Ocular Micrometer – Principle, Parts, Procedure, Applications

Ocular Micrometer is a precision measuring instrument used in microscope for measuring microscopic objects. It is also known as eyepiece micrometer or reticle. It is used to measure the length, width and diameter of very small objects which are seen under microscope.

It is a small circular glass disc which is placed inside the eyepiece of a microscope. The glass disc has a ruled scale or some patterns like grid and cross-hair. These markings are used as reference lines for measuring the size of the microscopic object.

The divisions present on ocular micrometer are not fixed physical measurement. They are arbitrary units. So the value of each division changes when different objective lens or magnification is used.

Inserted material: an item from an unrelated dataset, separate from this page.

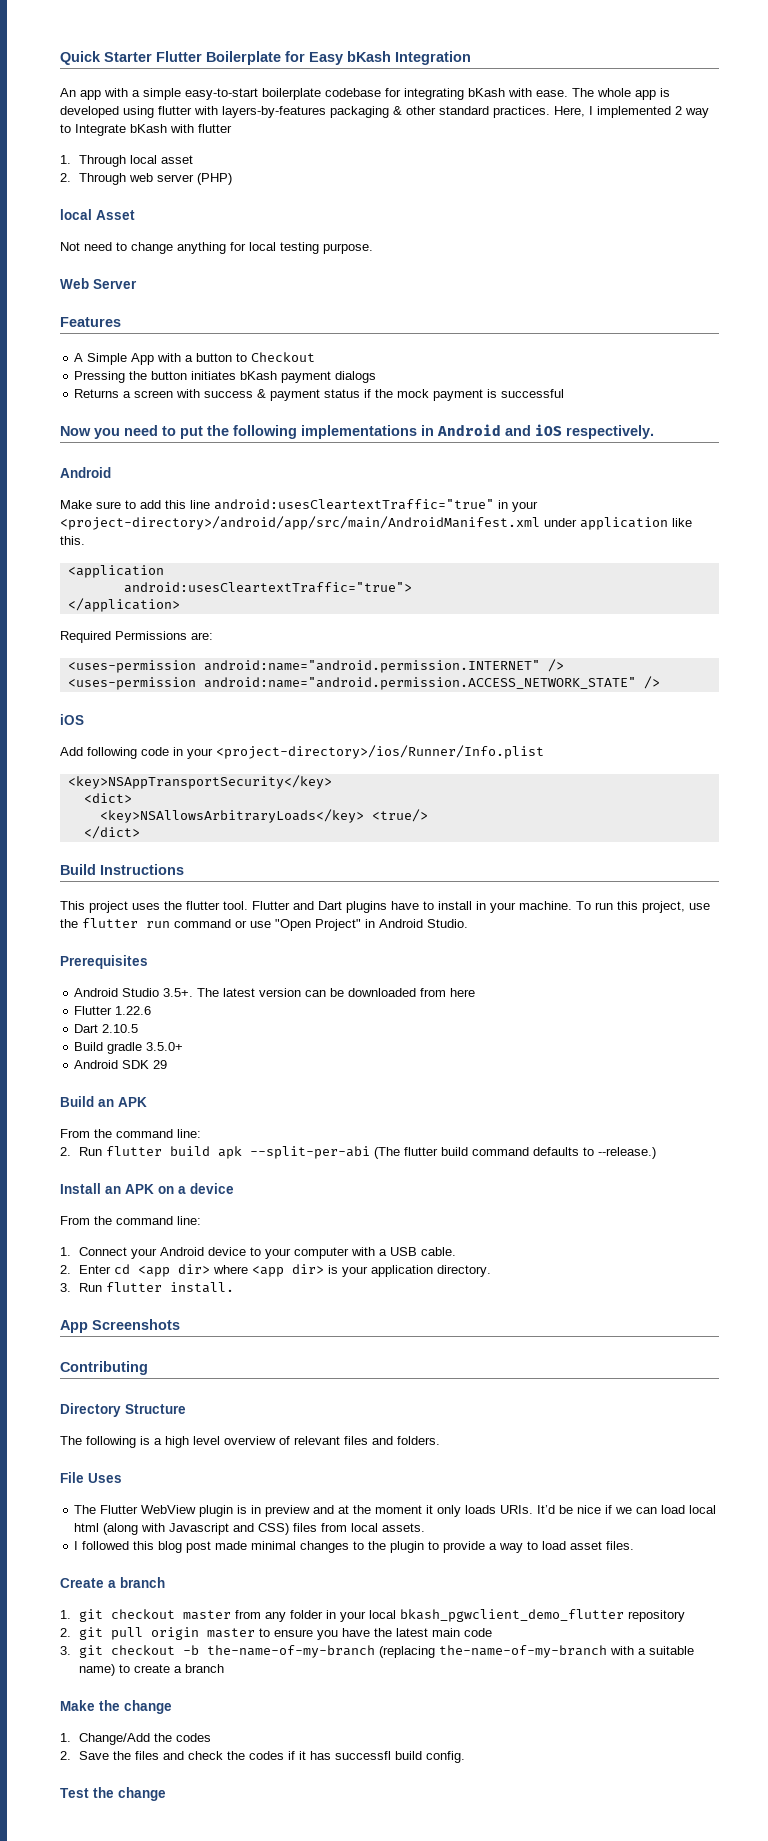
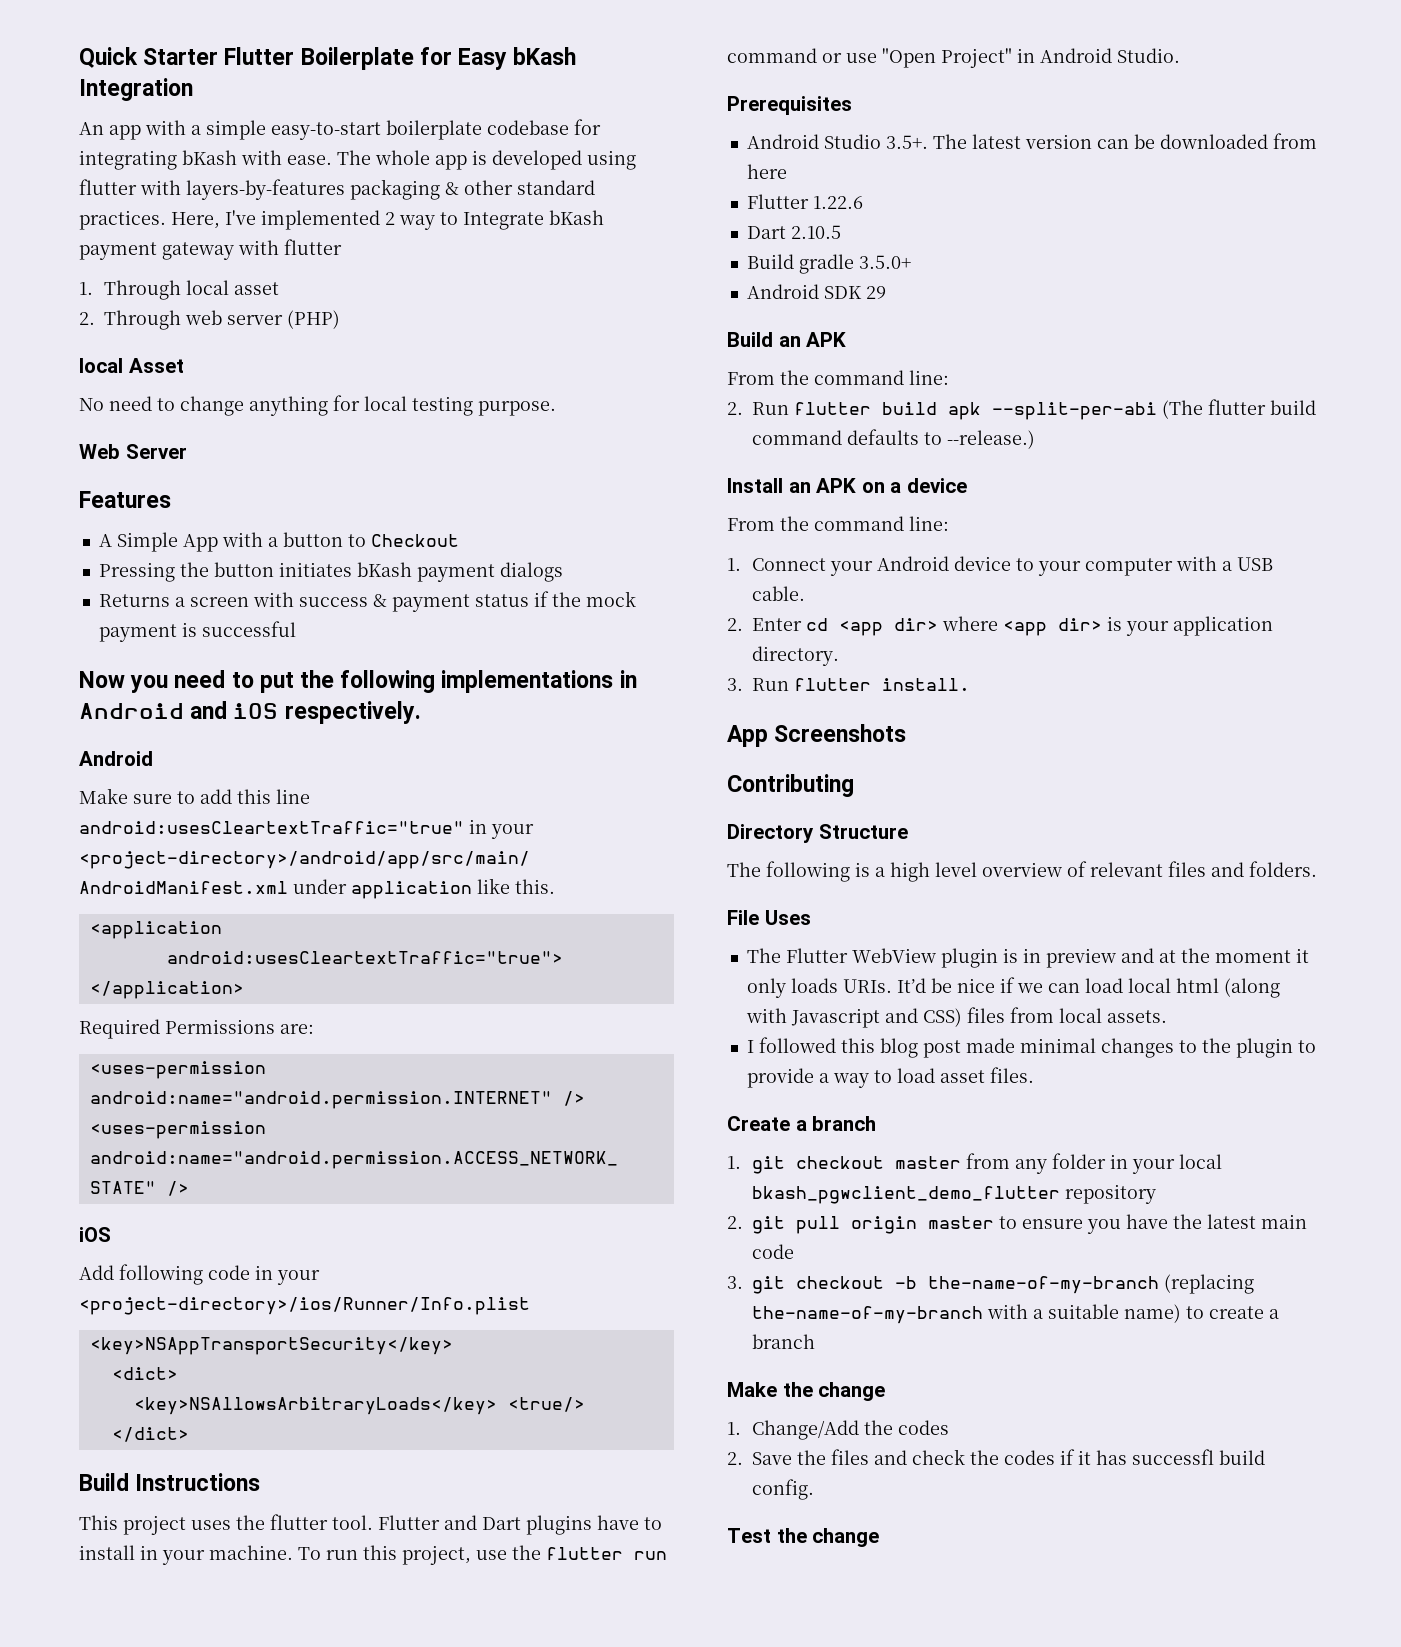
[589,106,593,115] I -> [225,210,256,225] I've
(167, 128) none -> [79,242,234,260] payment gateway
[60,242,80,251] Not -> [79,398,104,411] No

For correct measurement, Ocular Micrometer must be calibrated first. It is calibrated with the help of stage micrometer, which has a scale of known measurement. After calibration, the actual value of one ocular division is known for that particular magnification.

The ocular micrometer is used in biological, medical and laboratory microscope works. It helps to measure cells, microorganisms, fibers, spores and other minute structures. The history or exact origin of ocular micrometer is not clearly found in the given reference content.

Working Principle of Ocular Micrometer

Working Principle of Ocular Micrometer is based on the optical superimposition of the ocular scale with the magnified image of the specimen. The ocular micrometer is placed inside the eyepiece of microscope. When the specimen is focused, the micrometer scale and the image of the object are seen together in the same field.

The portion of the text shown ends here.